PS Some people have noticed that LWP seems slower. In particular, the ns/day count is down, but that's not what it might seem. We're doing more complex science which runs slower on the PS3, so that's responsible for most of the slow down you're seeing.
For those who are interested, it's slower because we're running a more complex version of the GB implicit solvent, which is much more computationally demanding; the upside is that this would be much more accurate. This is also the main solvent model we're running on GPU2 right now. In fact, earlier PS3 results pointed us to the significance and importance of moving to this new model, so this (and GPU2) reflects what we've learned so far.
However, there is a small performance hit due to all the other life with Playstation (LWP) eye candy. However, it's not very big in the end (the Cell and RSX GPU are very powerful), with most of the slow down in terms of ns/day coming from the new science code. The upshot of the LWP platform will hopefully be getting a lot more PS3 donors (but I guess time will tell there).
So far, the response will be strong and I expect that this could in time double the FLOP count from PS3 donors in Folding@home, which itself will be pretty impressive. More importantly, with the advanced science now rolled out on both the PS3 and GPU2 platforms, we're well-poised to tackle some much more complex and interesting calculations.
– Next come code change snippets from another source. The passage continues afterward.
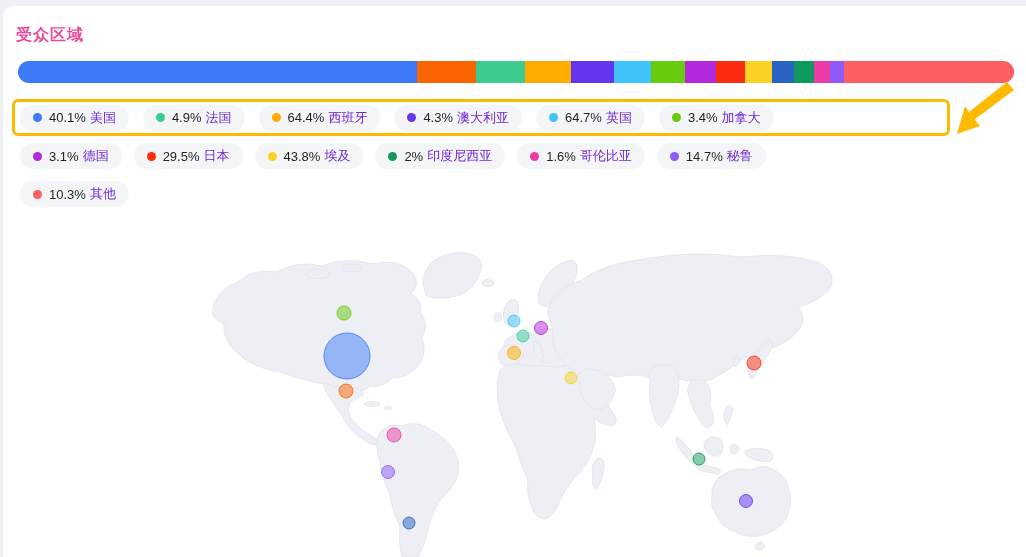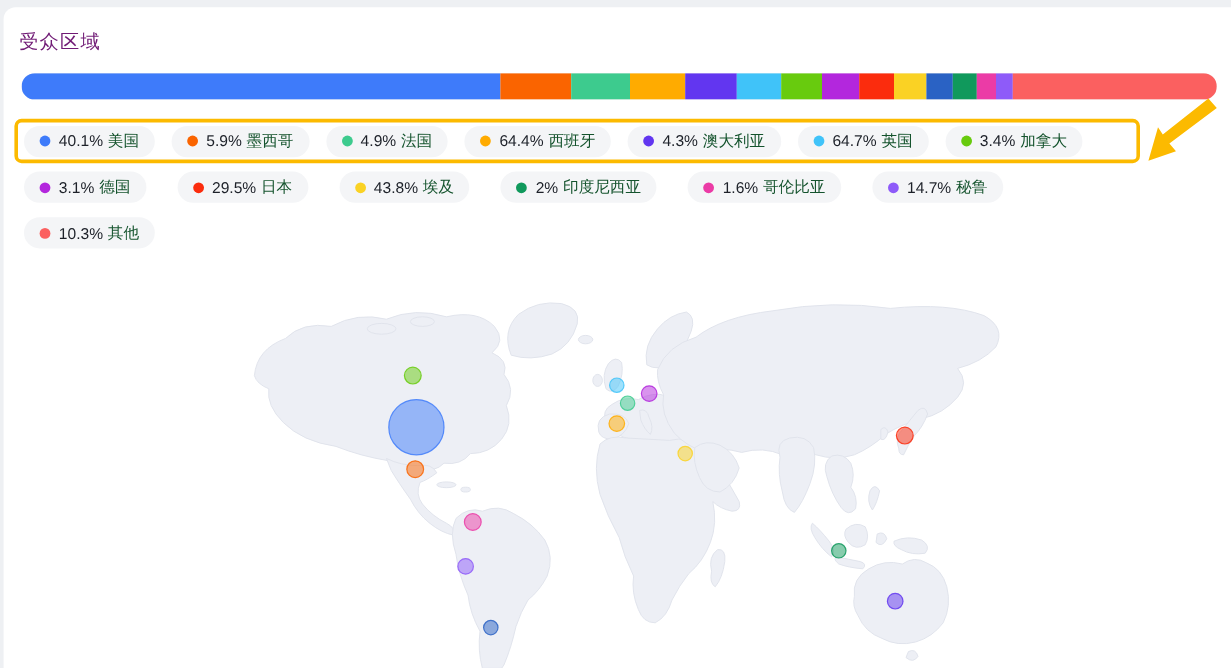--- a/index.html
+++ b/index.html
@@ -6,43 +6,43 @@
   body{
     position:relative;width:1026px;height:557px;overflow:hidden;
     background:#eef0f3;font-family:"Liberation Sans",sans-serif;
   }
   .card{
     position:absolute;left:3px;top:6px;width:1023px;height:551px;
     background:#ffffff;border-top-left-radius:10px;
   }
   .title{
     position:absolute;left:13px;top:19px;
-    font-size:16px;font-weight:normal;color:#701a75;letter-spacing:1px;
+    font-size:16px;font-weight:bold;color:#ec4899;letter-spacing:1px;
   }
   .bar{
     position:absolute;left:15px;top:55px;width:996px;height:22px;
     border-radius:11px;overflow:hidden;display:flex;background:#f0f0f0;
   }
   .seg{height:100%;flex:none}
   .hl-box{
     position:absolute;left:9px;top:93px;width:938px;height:37px;
     border:3px solid #fcba00;border-radius:6px;box-sizing:border-box;
     display:flex;align-items:center;padding:0 4px 0 5px;gap:15px;overflow:hidden;
   }
-  .chip-row{position:absolute;display:flex;gap:26px}
+  .chip-row{position:absolute;display:flex;gap:12px}
   #legend-row-2{left:17px;top:137px}
   #legend-row-3{left:17px;top:175px}
   .chip{
     display:inline-flex;align-items:center;height:26px;padding:0 13px;
     background:#f4f5f7;border-radius:13px;font-size:13px;white-space:nowrap;
     cursor:pointer;flex:none;
   }
   .dot{width:9px;height:9px;border-radius:50%;margin-right:7px;flex:none}
   .pct{color:#1d2129;margin-right:4px}
-  .cname{color:#14532d}
+  .cname{color:#6d28d9}
   .overlay{position:absolute;left:0;top:0}
   .land{pointer-events:none}
 </style>
 </head>
 <body>
 
 <div class="card">
   <div class="title">受众区域</div>
 
   <div class="bar">
@@ -62,25 +62,20 @@
       <div class="seg" style="width: 1.4%; background: rgb(142, 91, 249);"></div>
       <div class="seg" style="width: 17.1%; background: rgb(251, 96, 96);"></div>
     </div>
 
   <div class="hl-box" style="border-color: rgb(252, 186, 0); gap: 14px;">
 
   <span class="chip">
         <span class="dot" style="background: rgb(62, 123, 250);"></span>
         <span class="pct">40.1%</span>
         <span class="cname">美国</span>
-      </span>
-      <span class="chip">
-        <span class="dot" style="background: rgb(250, 100, 0);"></span>
-        <span class="pct">5.9%</span>
-        <span class="cname">墨西哥</span>
       </span>
       <span class="chip">
         <span class="dot" style="background: rgb(61, 203, 142);"></span>
         <span class="pct">4.9%</span>
         <span class="cname">法国</span>
       </span>
       <span class="chip">
         <span class="dot" style="background: rgb(255, 171, 0);"></span>
         <span class="pct">64.4%</span>
         <span class="cname">西班牙</span>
We've released a series of new WU's (announced in this forum thread http://foldingforum.org/viewtopic.php?f=52&t=5452&start=0 ). From our statistics, there are fewer EUE's with these WU's than previous ones, but it definitely looks like people who weren't seeing EUE's before are seeing them with this one. I should stress that we release WU's from beta to advanced to all of FAH based on EUE statistics and these were not just "ok", but better than previous ones. I think what was different here is the fact that the EUE profiles were different, i.e. people who didn't get EUE"s before were getting them.
These WU's are important as they represent the major next step from the first generation GPU2 WU's. However, as we've moved to more interesting and complex (and important) protein systems, we're seeing new behavior in the GPU2 core code. We've been working on core modifications to help address this and they are in QA right now.
It will take a few days for the new core to get out of QA, but we think this new core should help, although it's not clear it it will solve all the issues people are seeing. Thus, we are continuing to work to see what's up. However, as I mentioned above, these WU's appear to be EUE-ing less than previous WU's (based on the fraction of returned WU's that EUE'd), which means we are getting a lot of useful WU's back as well. Hopefully with these working WU's as well as the knowledge of which WU's EUE'd, we can work to improve the core further.
It's important for us to stress that the GPU2 client is a "high performance client", which means that it's pretty bleeding edge technology. Indeed, just running any sort of production calculation on a GPU is pretty new ground. For this reason, we've tried to make it clear that this software is experimental and still very much under development (see the discussion on our high performance client download page http://folding.stanford.edu/English/DownloadWinOther ), but we wanted to remind people of this designation and its implications. In time, we should be able to further improve the software, but these are still very early days for running complex calculations like FAH on GPUs.
Finally, we have some some exciting news on the GPU2 front science-wise. With the results we're getting back so far, we've been able to submit our first scientific results from the GPU2 client for peer review. We're very excited about the GPU2 client in general and look forward to working with donors to improve the software further.